Ingredients
Method
- Combine the Base: Find a clean glass jar with a secure, tight-fitting lid. A jam jar works wonderfully. Add the red wine vinegar, Dijon mustard, sugar (if using), salt, and black pepper to the jar.
- Mix the Base: Screw the lid on tightly and give the jar a good shake for about 10 seconds. This helps the salt and sugar dissolve into the vinegar before you add the oil.
- Add the Oil: Pour the extra virgin olive oil into the jar with the vinegar mixture.
- Emulsify: Secure the lid tightly again. This is the important part! Shake the jar vigorously for about 30-45 seconds. You should see the mixture transform from two separate layers into a single, creamy, and slightly thickened dressing. What works best for me is to shake it until I can no longer see any distinct oil droplets.

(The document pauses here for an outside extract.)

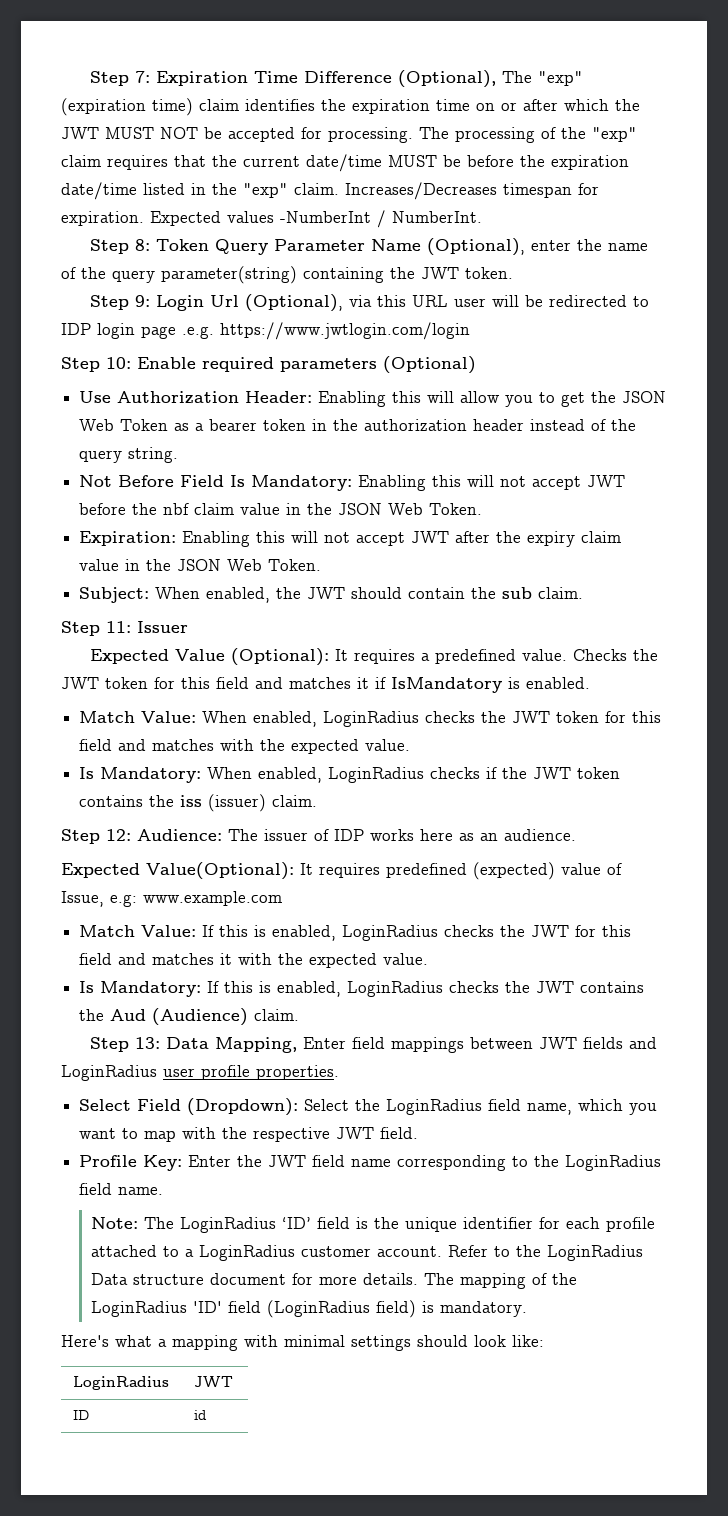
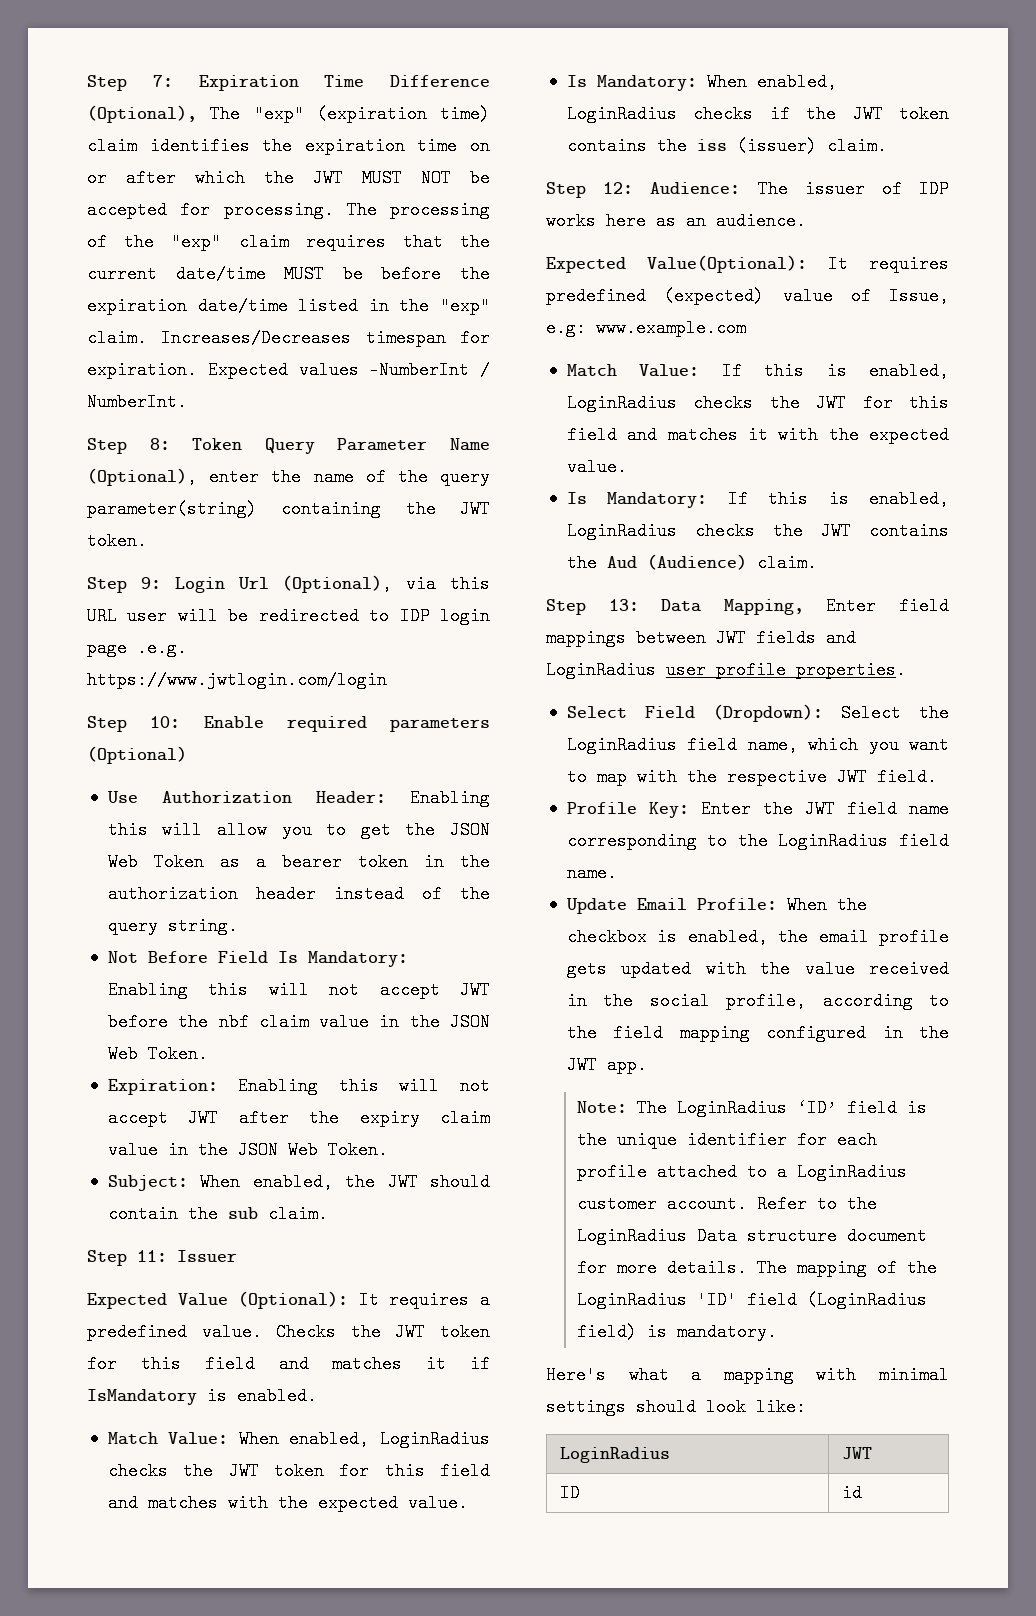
+ Update Email Profile: When the checkbox is enabled, the email profile gets updated with the value received in the social profile, according to the field mapping configured in the JWT app.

- Taste and Adjust: Unscrew the lid and dip a piece of lettuce or your finger in to taste. It might need a little more salt or pepper. If it's too sharp for your liking, add another tablespoon of olive oil and shake again. If it tastes a bit flat, a tiny splash more vinegar can brighten it up.
- Serve or Store: You can use the dressing immediately, or store it in the fridge. Just remember to give it another good shake right before serving.
Notes
Store in a sealed jar in the fridge. The dressing will separate, so be sure to shake vigorously before each use.